APF Watchers

As the American Phoenix Foundation completed its hidden-camera investigation of legislators, it dispatched four employees to ask pointed questions of legislators. At times, the lawmakers claimed the questioners were harassing them and frightening women legislators. They also frustrated mainstream journalists by refusing to identify themselves. Because of their demeanor, dress and close-cropped haircuts, many in the lobby believed they were ex-military operatives. Foundation managers Hannah Giles and Joseph Basel assured me that these men I call The Watchers were not some sort of special forces team brought in to intimidate lawmakers.
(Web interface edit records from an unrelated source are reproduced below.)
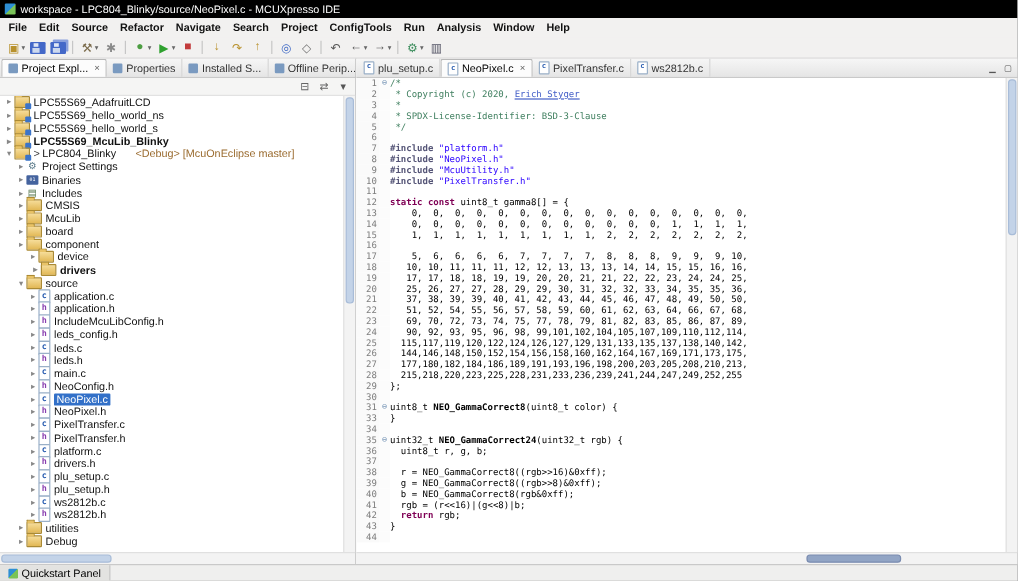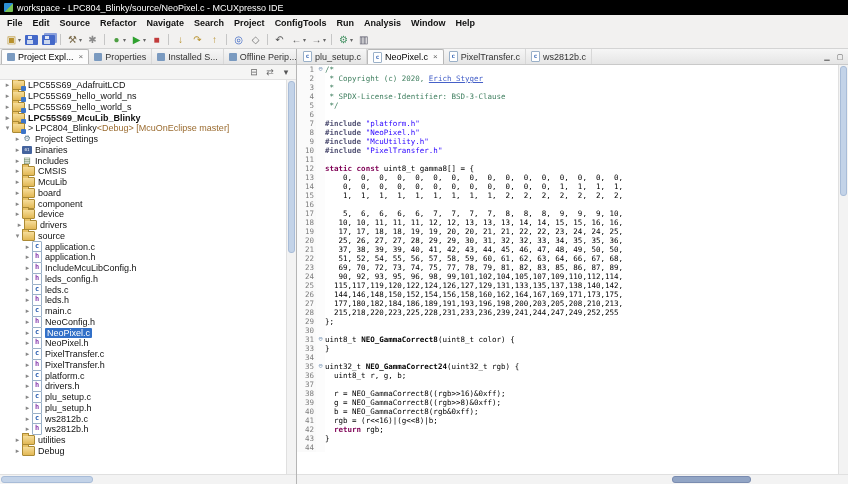--- a/index.html
+++ b/index.html
@@ -52,7 +52,7 @@
   .ticn.binaries{width:10px;height:8px;background:#44639e;color:#fff;font:4px/8px "DejaVu Sans Mono",monospace;text-align:center;border-radius:1px;}
   .ticn.includes{width:10px;text-align:center;font-size:8px;line-height:10px;color:#56784f;}
   .gitpfx{margin-right:2px;color:#333;}
-  .tdecor{color:#9a6b2f;margin-left:0;}
+  .tdecor{color:#9a6b2f;margin-left:16px;}
   .trow.sel .tlabel{background:#3270c8;color:#fff;padding:0 2px;border-radius:1px;}
   
   .vscroll{position:absolute;top:0;right:0;bottom:0;width:9px;background:#f3f3f3;border-left:1px solid #e0e0e0;}

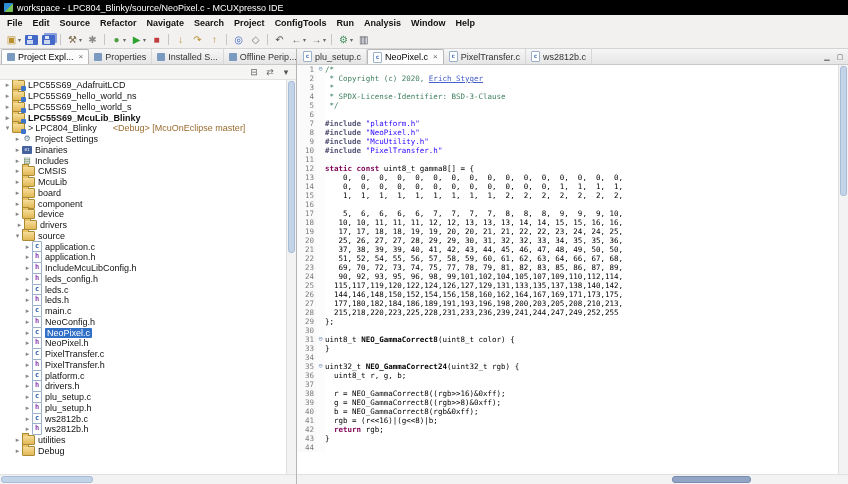--- a/index.html
+++ b/index.html
@@ -274,7 +274,7 @@
               <span class="ticn folder"></span>
               <span class="tlabel">component</span>
             </div>
-            <div class="trow" style="padding-left: 13px; align-items: center;">
+            <div class="trow" style="padding-left: 23px; align-items: center;">
               <span class="arrow">▸</span>
               <span class="ticn folder"></span>
               <span class="tlabel">device</span>

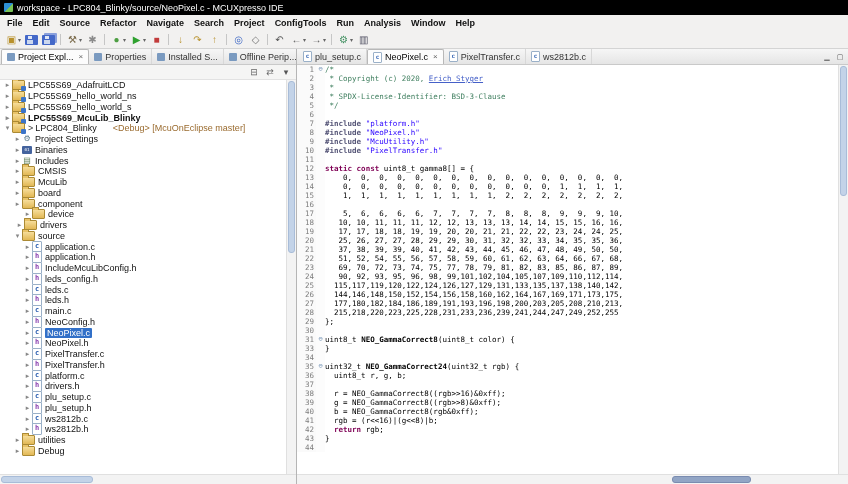--- a/index.html
+++ b/index.html
@@ -279,7 +279,7 @@
               <span class="ticn folder"></span>
               <span class="tlabel">device</span>
             </div>
-            <div class="trow" style="padding-left: 15px;">
+            <div class="trow" style="padding-left: 25px; font-weight: bold;">
               <span class="arrow">▸</span>
               <span class="ticn folder"></span>
               <span class="tlabel">drivers</span>

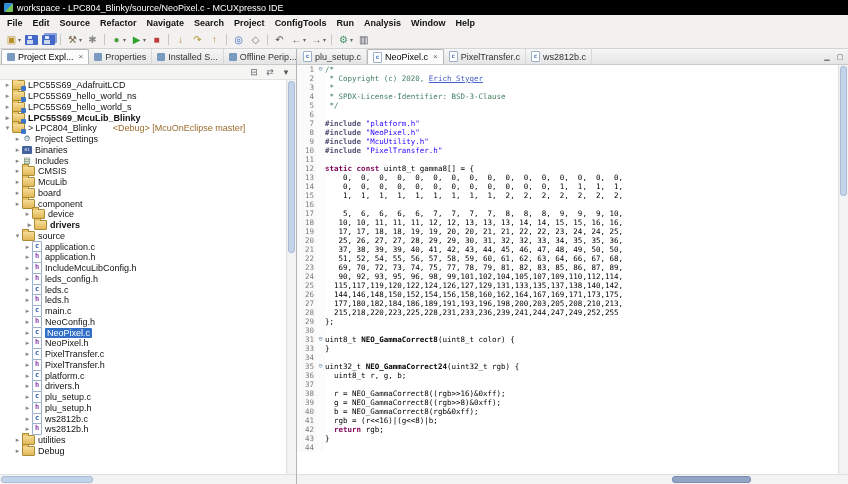--- a/index.html
+++ b/index.html
@@ -653,6 +653,12 @@
 
   </div>
 
+  <div class="statusbar">
+    <div class="qstab">
+      <span class="qsicon"></span>
+      <span>Quickstart Panel</span>
+    </div>
+  </div>
 
 </div>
RGR: The people who are asking the questions, they’ve all got similar haircuts. They all look like ex-military. Some of them are intimidating, especially for the women members. On social media, I’ve seen them referred to by lobbyists as stalkers, Brown shirts and Hitler Youth. How do you find people to do that job? These are not the kind of activist volunteers that I’m used to seeing, no matter what group I’m paying attention to, left or right.

JB: First of all, you’re talking about two or three out of our team of 16. So by definition, their sampling is off. Just because those guys can’t afford a $10 haircut doesn’t mean it says anything about their ideology. Their reasons and beliefs would be as varied as anyone at the Capitol. They believe in sunlight, as Justice Brandeis did.

Basel was referring to Supreme Court Justice Louis Brandeis statement: “Publicity is justly commended as a remedy for social and industrial diseases. Sunlight is said to be the best of disinfectants; electric light the most efficient policeman.” Basel said since every approach to legislators was video recorded, they can prove no lawmaker was harassed or stalked. He claims legislators are guilty of making a “false police report.”

HG: The Texas Capitol isn’t used to journalists or reporters going up to them and questioning them with tough questions. So that’s throwing them off guard.

JB: They’re thinking back through the last six months and realizing they wouldn’t appreciate all that being out there, everything they’ve done.”

HG: There’s no stalking. Everything we’ve done has been in public places.

JB: Very purposefully within the confines of the law, and all of our team members are trained in that.

RGR: Are they trained to stand there passively while lobbyists get in their face?

JB: They’ve done pretty good at it. It wasn’t a specific part of our training.

HG: We weren’t expecting that actually.

JB: Their (lobbyists) reactions are indicative of what they know that we have on footage. They realize their business, the way they unduly influence elected leaders, whether it is for special interest or themselves, that business model dies when we have full accountability like this. They’re also worried about the things they’ve said and done over the last six months.

RGR: A Nashville television station used young women producers to get hidden cameras into after-hours meetings with legislators and lobbyists. Did you use similar tactics?

JB: Little bit of everything. We approached this using the scientific method. You propose a hypothesis and you design a clean test. For the same reason that outfit in Nashville had results, we had similar results.

HG: I’d like to say none of our girls have been harassed. They’ve been harassed by members but they’re not caught up in this right now.

JB: Our team is about half and half on this project. These are students. This is six-month project during the school year so a lot of them are not current college students. A lot of them are recent grads that we’ve trained. We’ve trained just under 1,000 students at over 70 colleges since Hannah started the project. So we have a nice pool to pull from.

HG: I’ve realized that if I want to do good journalism, I can’t do it all by myself.

In a follow-up to our sit-down interview, I posed another question in an email and received a response from Basel.

RGR: You say the American Phoenix Foundation is about investigative journalism, but most non-profit journalism organizations – from ProPublica to the Texas Tribune – disclose their donors. Why won’t you disclose your donors?

JB: Every organization has to weigh these issues. The ones you named are publications, and aren’t doing the kind of work we’re doing. It’s also just a stupid story: trying to divine motives through projection with a name. If it’s Charles Koch, it’s to kill the environment. If it’s George Soros, it’s to do left-wing whatever, if it’s any other political funder boogeyman, it’s some other tired narrative where we’re always killing the messenger and ignoring the message.